### EXERCISE DETAILS
Could you repeat the records below exactly, leaving out any pictures?

Detected change data:
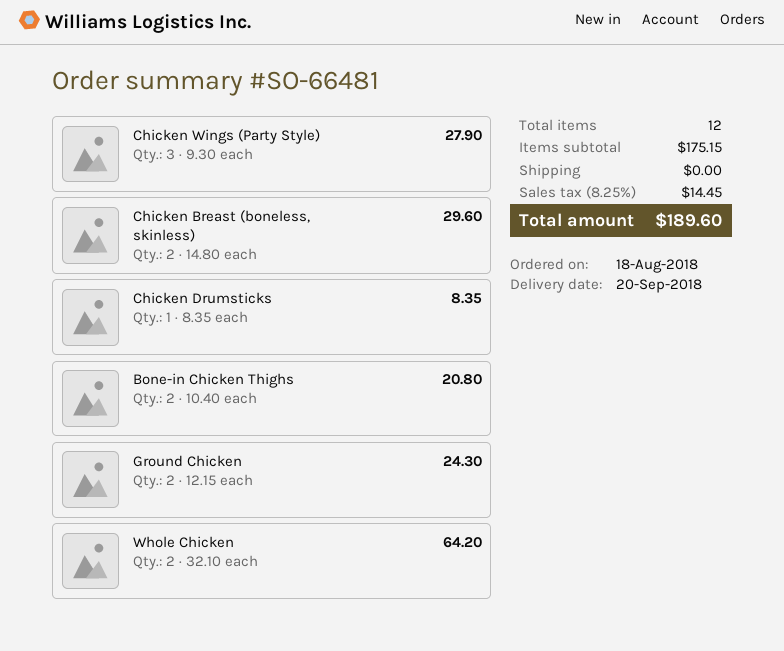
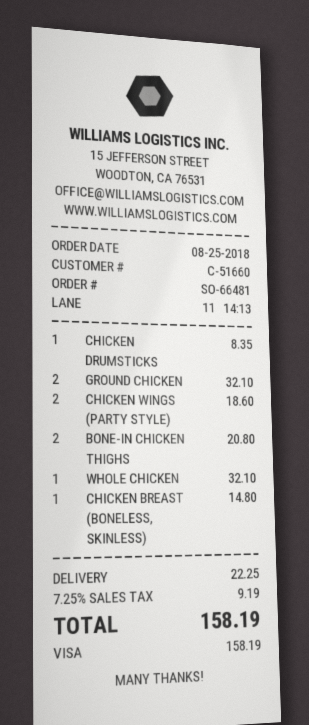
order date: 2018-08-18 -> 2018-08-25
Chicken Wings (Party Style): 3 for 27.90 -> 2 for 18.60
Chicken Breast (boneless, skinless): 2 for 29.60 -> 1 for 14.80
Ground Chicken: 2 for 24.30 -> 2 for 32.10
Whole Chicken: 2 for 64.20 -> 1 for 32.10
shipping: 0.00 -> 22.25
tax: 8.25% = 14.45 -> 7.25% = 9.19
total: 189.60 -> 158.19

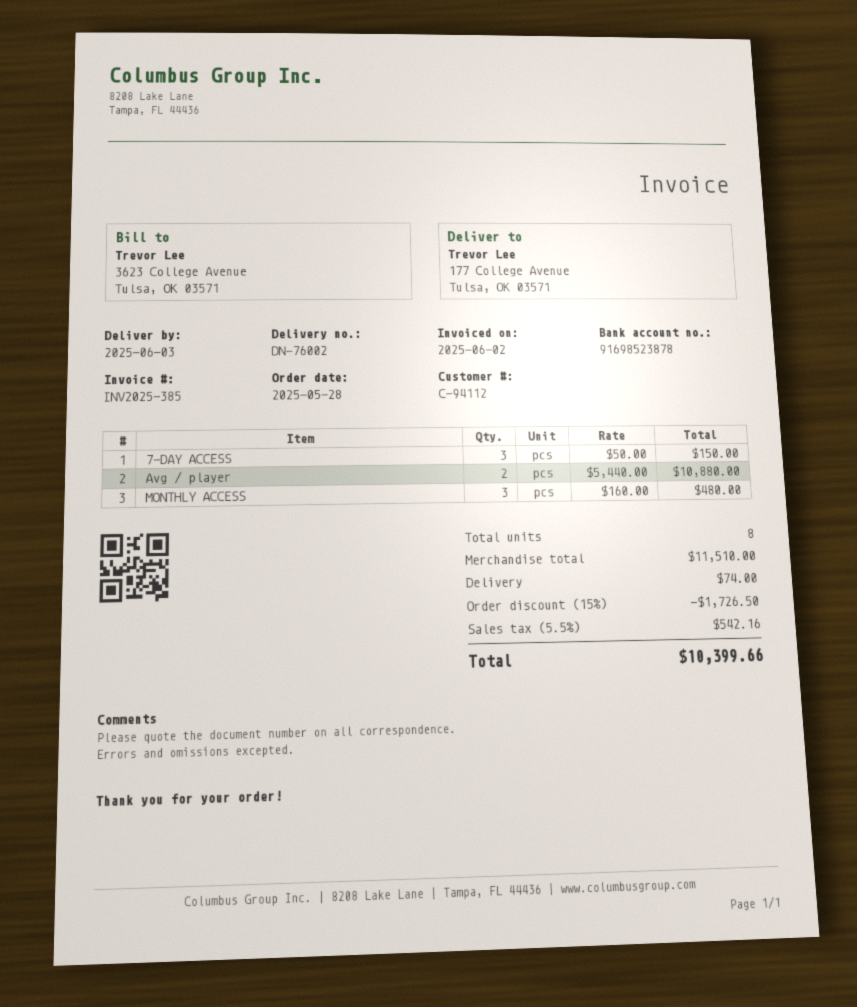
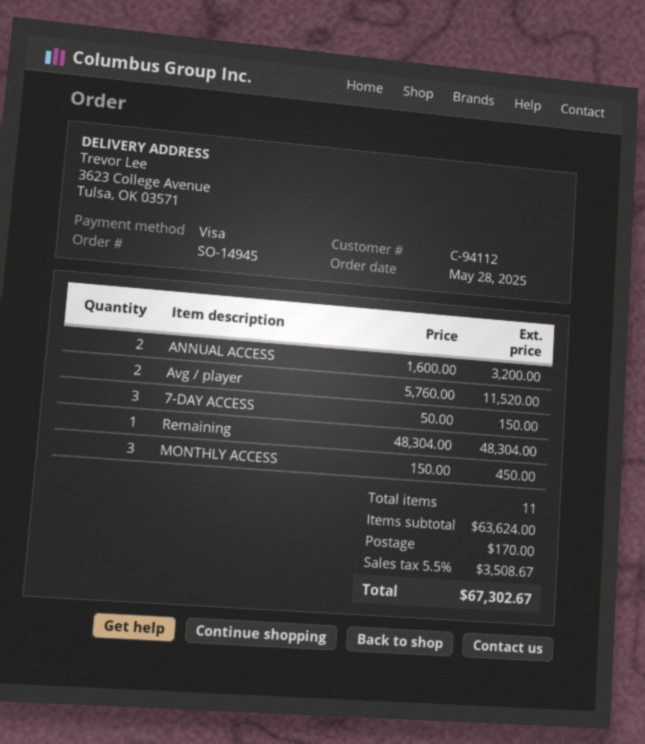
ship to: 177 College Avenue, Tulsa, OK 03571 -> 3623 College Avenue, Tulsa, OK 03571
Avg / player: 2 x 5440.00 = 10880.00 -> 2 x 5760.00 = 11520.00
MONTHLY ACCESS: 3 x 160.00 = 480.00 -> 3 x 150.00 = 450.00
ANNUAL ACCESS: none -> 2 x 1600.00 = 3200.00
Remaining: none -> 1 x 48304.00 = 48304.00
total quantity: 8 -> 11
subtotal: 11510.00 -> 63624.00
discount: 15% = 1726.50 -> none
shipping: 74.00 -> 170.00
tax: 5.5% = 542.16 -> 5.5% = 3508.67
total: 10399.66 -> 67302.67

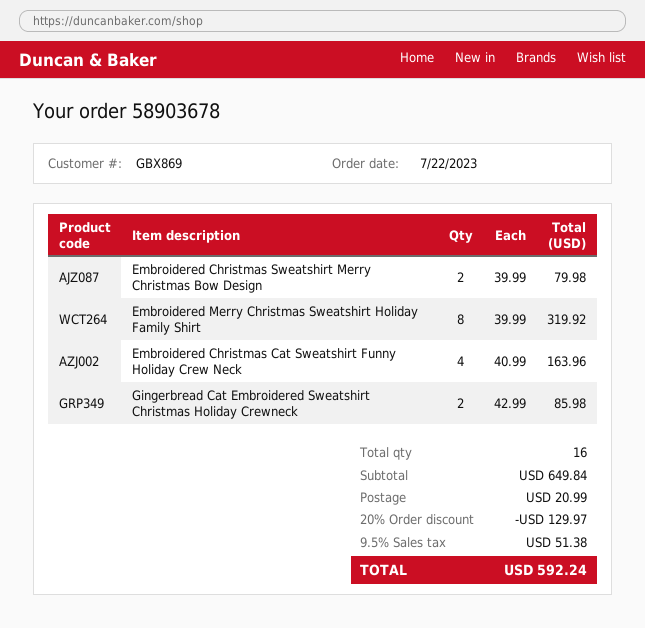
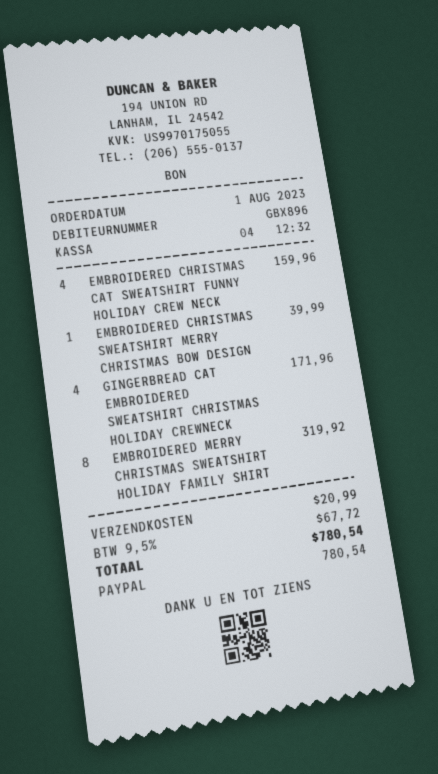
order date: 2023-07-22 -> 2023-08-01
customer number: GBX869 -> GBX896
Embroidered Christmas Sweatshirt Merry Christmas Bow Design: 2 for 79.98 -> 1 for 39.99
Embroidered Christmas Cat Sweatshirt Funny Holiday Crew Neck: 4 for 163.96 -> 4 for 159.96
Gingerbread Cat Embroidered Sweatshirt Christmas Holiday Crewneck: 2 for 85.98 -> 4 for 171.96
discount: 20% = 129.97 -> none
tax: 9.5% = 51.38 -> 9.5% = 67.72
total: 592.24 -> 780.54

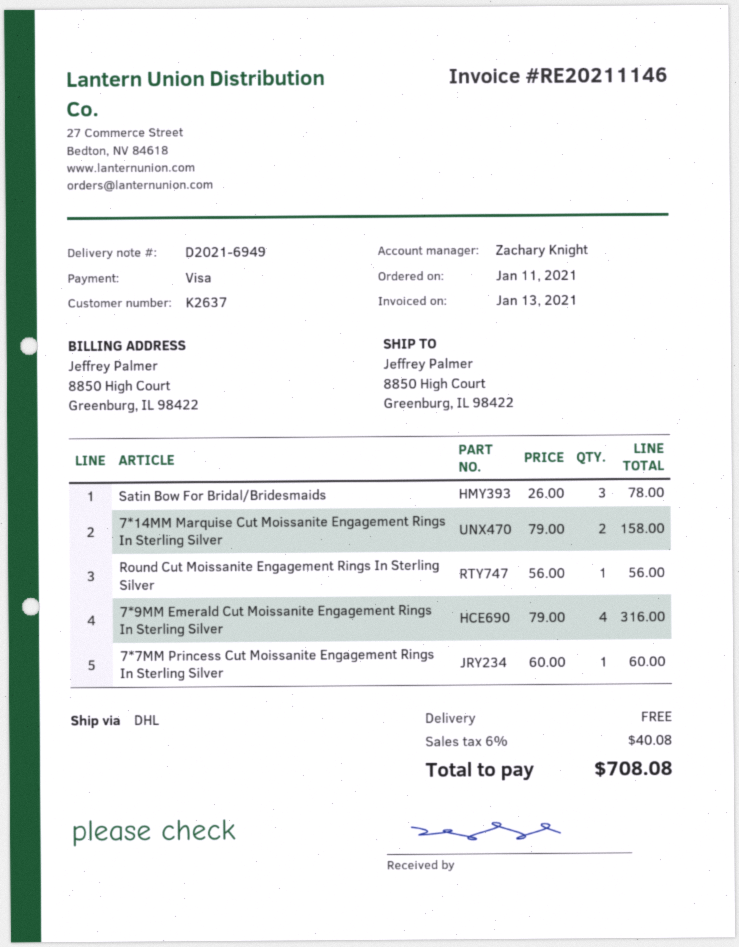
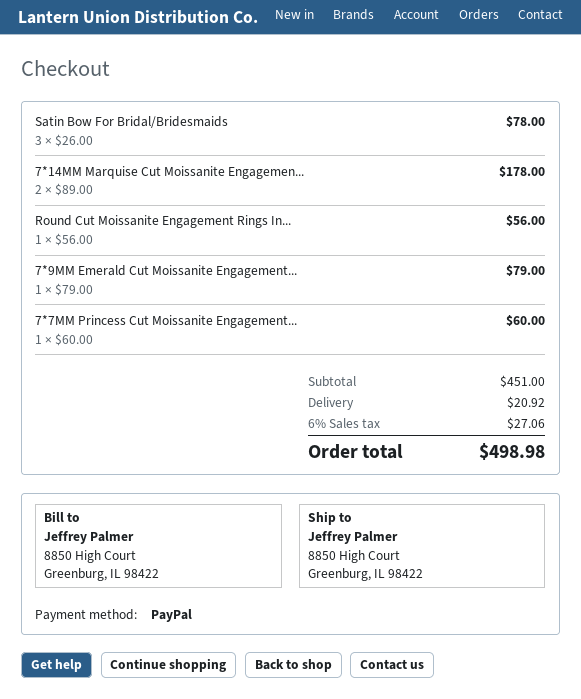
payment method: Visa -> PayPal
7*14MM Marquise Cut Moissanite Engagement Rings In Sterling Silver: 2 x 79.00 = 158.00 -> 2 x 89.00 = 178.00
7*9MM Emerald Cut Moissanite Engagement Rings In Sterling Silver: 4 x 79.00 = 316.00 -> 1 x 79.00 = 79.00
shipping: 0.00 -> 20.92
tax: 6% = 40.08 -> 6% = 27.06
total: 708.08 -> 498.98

### TASK OUTPUT
order date: 2018-08-18 -> 2018-08-25
Chicken Wings (Party Style): 3 for 27.90 -> 2 for 18.60
Chicken Breast (boneless, skinless): 2 for 29.60 -> 1 for 14.80
Ground Chicken: 2 for 24.30 -> 2 for 32.10
Whole Chicken: 2 for 64.20 -> 1 for 32.10
shipping: 0.00 -> 22.25
tax: 8.25% = 14.45 -> 7.25% = 9.19
total: 189.60 -> 158.19

ship to: 177 College Avenue, Tulsa, OK 03571 -> 3623 College Avenue, Tulsa, OK 03571
Avg / player: 2 x 5440.00 = 10880.00 -> 2 x 5760.00 = 11520.00
MONTHLY ACCESS: 3 x 160.00 = 480.00 -> 3 x 150.00 = 450.00
ANNUAL ACCESS: none -> 2 x 1600.00 = 3200.00
Remaining: none -> 1 x 48304.00 = 48304.00
total quantity: 8 -> 11
subtotal: 11510.00 -> 63624.00
discount: 15% = 1726.50 -> none
shipping: 74.00 -> 170.00
tax: 5.5% = 542.16 -> 5.5% = 3508.67
total: 10399.66 -> 67302.67

order date: 2023-07-22 -> 2023-08-01
customer number: GBX869 -> GBX896
Embroidered Christmas Sweatshirt Merry Christmas Bow Design: 2 for 79.98 -> 1 for 39.99
Embroidered Christmas Cat Sweatshirt Funny Holiday Crew Neck: 4 for 163.96 -> 4 for 159.96
Gingerbread Cat Embroidered Sweatshirt Christmas Holiday Crewneck: 2 for 85.98 -> 4 for 171.96
discount: 20% = 129.97 -> none
tax: 9.5% = 51.38 -> 9.5% = 67.72
total: 592.24 -> 780.54

payment method: Visa -> PayPal
7*14MM Marquise Cut Moissanite Engagement Rings In Sterling Silver: 2 x 79.00 = 158.00 -> 2 x 89.00 = 178.00
7*9MM Emerald Cut Moissanite Engagement Rings In Sterling Silver: 4 x 79.00 = 316.00 -> 1 x 79.00 = 79.00
shipping: 0.00 -> 20.92
tax: 6% = 40.08 -> 6% = 27.06
total: 708.08 -> 498.98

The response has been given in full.